Poster Presentation The International Congress of Neuroendocrinology 2014

Diesel engine exhaust origin secondary organic aerosol affects novel object recognition ability and maternal behavior in BALB/c mice (#149)

Tin-Tin Win-Shwe 1 , Yuji Fujitani 1 , Chaw Kyi-Tha-Thu 2 , Akiko Furuyama 1 , Shinji Tsukahara 2 , Hiroshi Nitta 1 , Seishiro Hirano 1
  1. National Institute for Environmental Studies, Tsukuba, Ibaraki, Japan
  2. Division of Life Science, Graduate School of Science and Engineering, Saitama University, Saitama, Japan

Secondary organic aerosol (SOA) is a major component of PM 2.5 and formed in the atmosphere by oxidation of products from anthropogenic and biogenic volatile organic compounds. Recently, we have shown that the single intranasal instillation of diesel exhaust origin secondary organic aerosol (DE-SOA) increased expression of proinflammatory cytokines and their signal transduction pathway genes in lung of BALB/c mice. In the present study, we aimed to investigate the effects of inhalation exposure to DE-SOA on learning and maternal behavior in mice. We generated the SOA by oxidation of diesel exhaust particle (DEP) mixed with ozone. Male BALB/c mice were exposed clean air (control), diesel exhaust (DE), DE-SOA and filtered DE (gas only) in the inhalation chambers for one or three months (6 h/day, 5 days/week) and examined learning ability by a novel object recognition test and memory function-related gene expressions in the hippocampus by a real-time RT-PCR method.

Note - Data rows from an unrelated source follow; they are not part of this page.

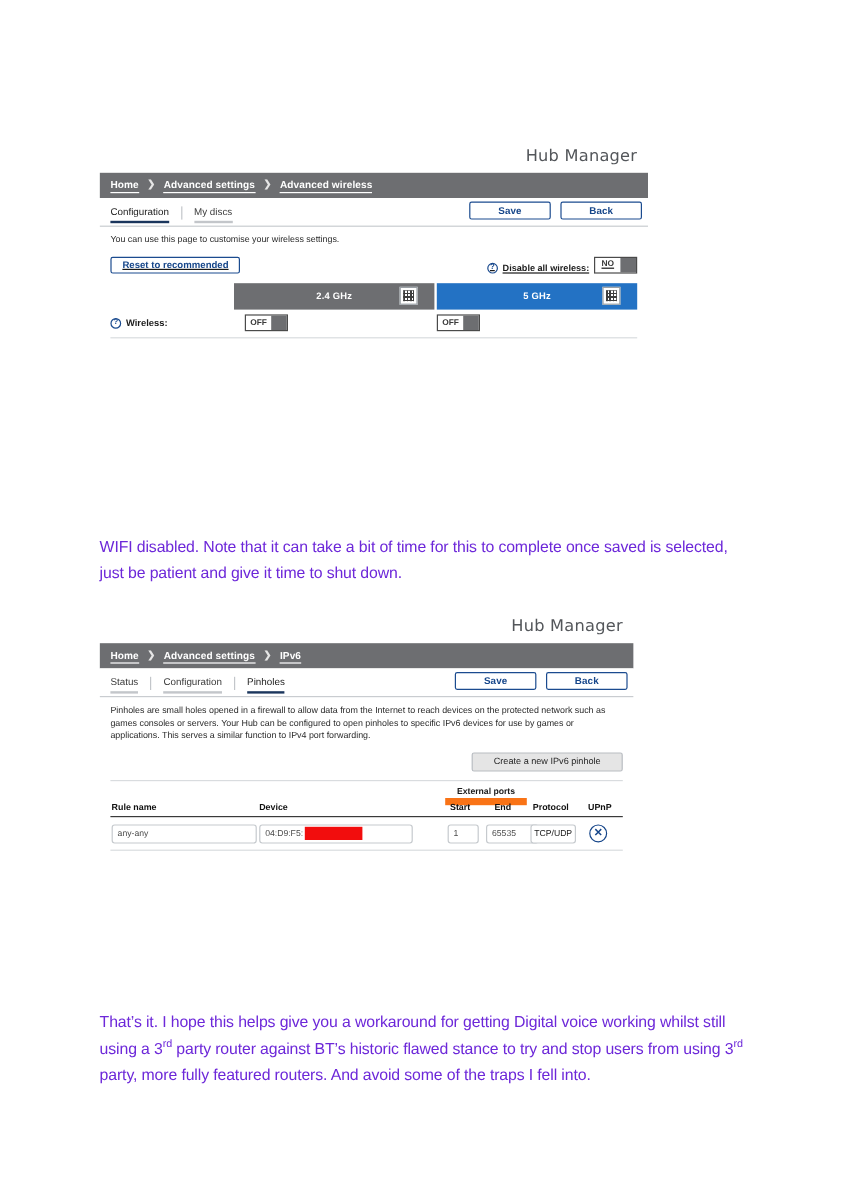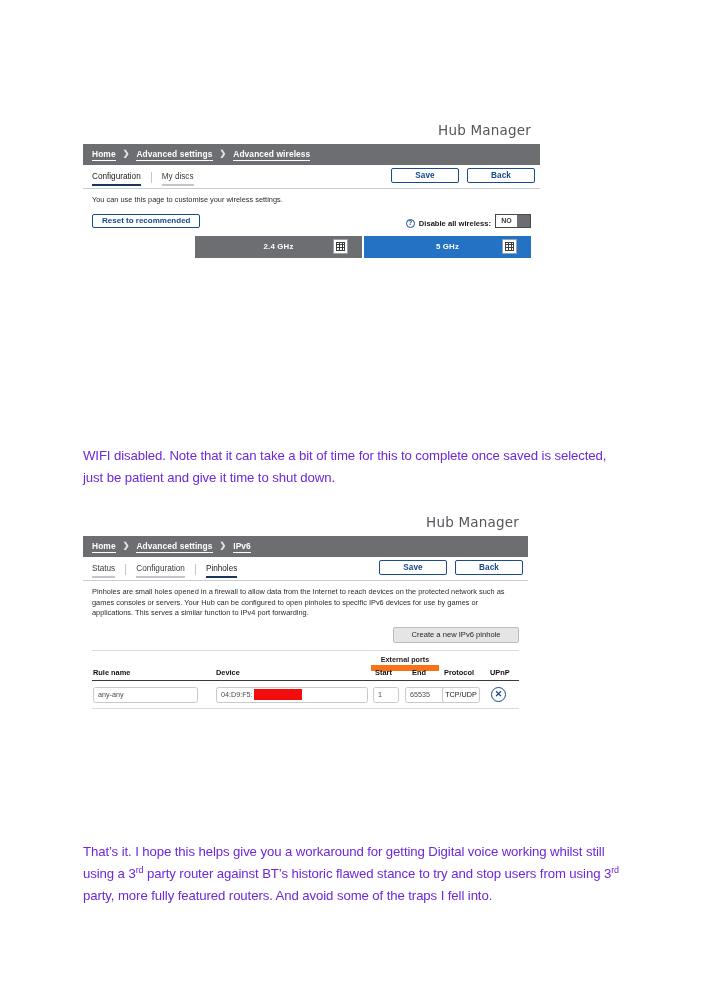"Reset to recommended" .row-reset { text-decoration: none -> underline }
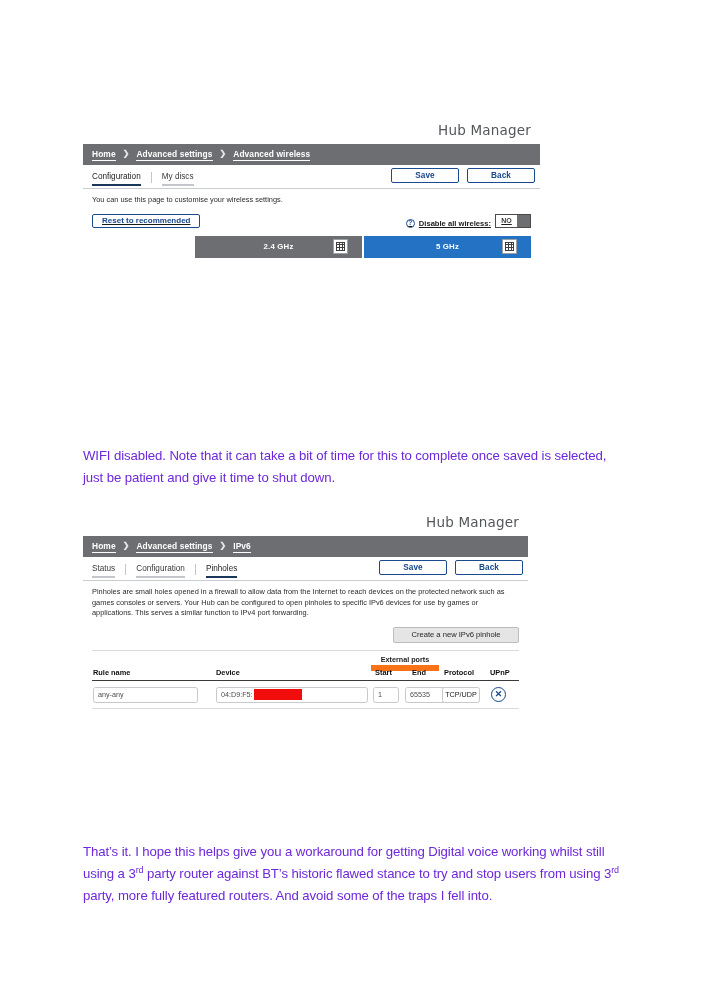"Wireless:" div.wirelessrow { html: none -> <div> <span> <span>?</span> <span>Wireless:</span> </span> <span> <span>OFF</span> <span></span> </span> <span> <span>OFF</span> <span></span> </span> </div> }
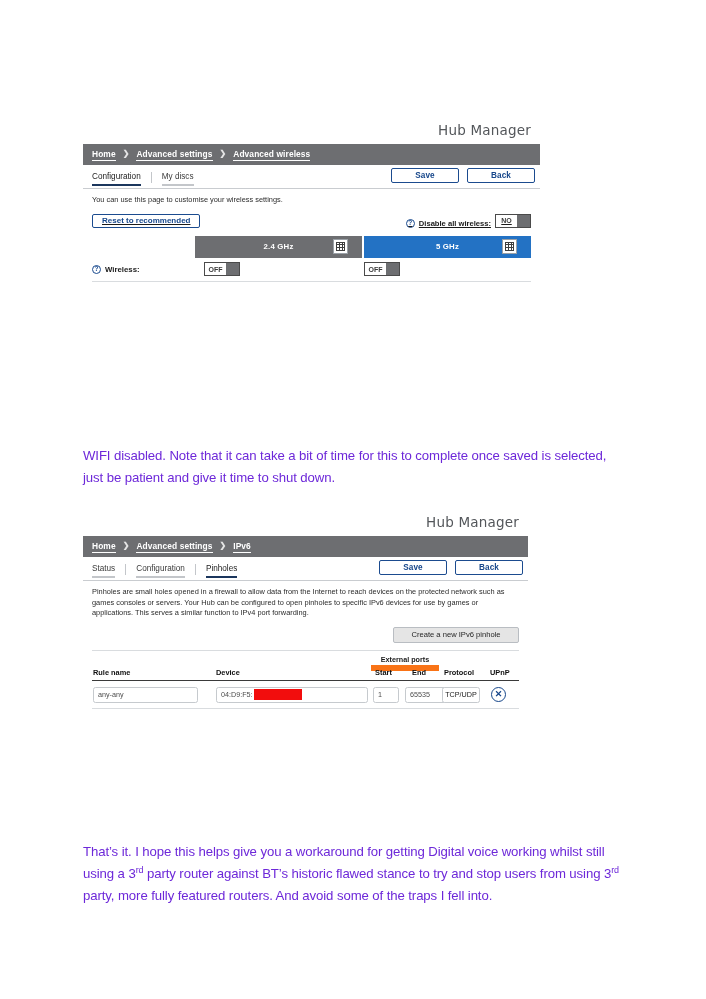"any-any" .f-rule { width: 105px -> 121px }
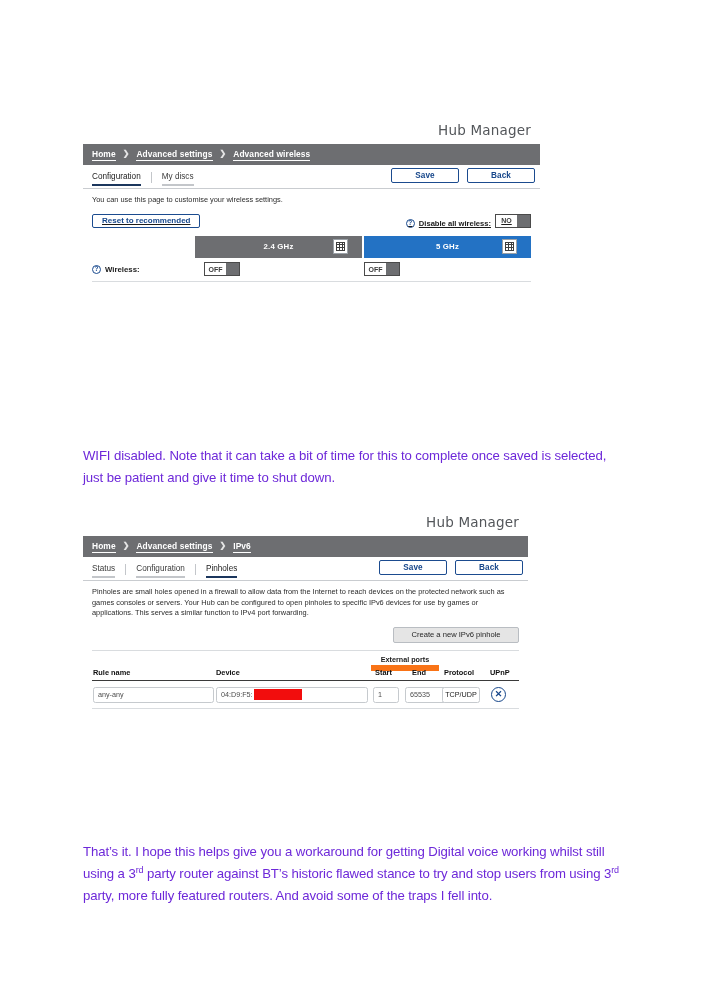"04:D9:F5:" .f-device { width: 152px -> 128px }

Moreover, female mice exposed to DE-SOA for one month before mating were examined maternal behaviors and their related gene expressions in the hypothalamus. Decreased novel object recognition ability and up-regulation of N-methyl-D aspartate (NMDA) receptor expression were observed in both of one or three month DE-SOA-exposed male mice. Furthermore, decreased maternal behavior and the expression level of estrogen receptor (ER)-alpha, and oxytocin receptor were found in DE-SOA-exposed dam compared with the control. Among the constituents of DE-SOA, organic carbon is the potential candidate to induce neurotoxicity. Our present study suggests that the exposure to DE-SOA may induce neurotoxicity and affect learning and maternal behavior by modulating the gene expressions in the hippocampus and hypothalamus of mice.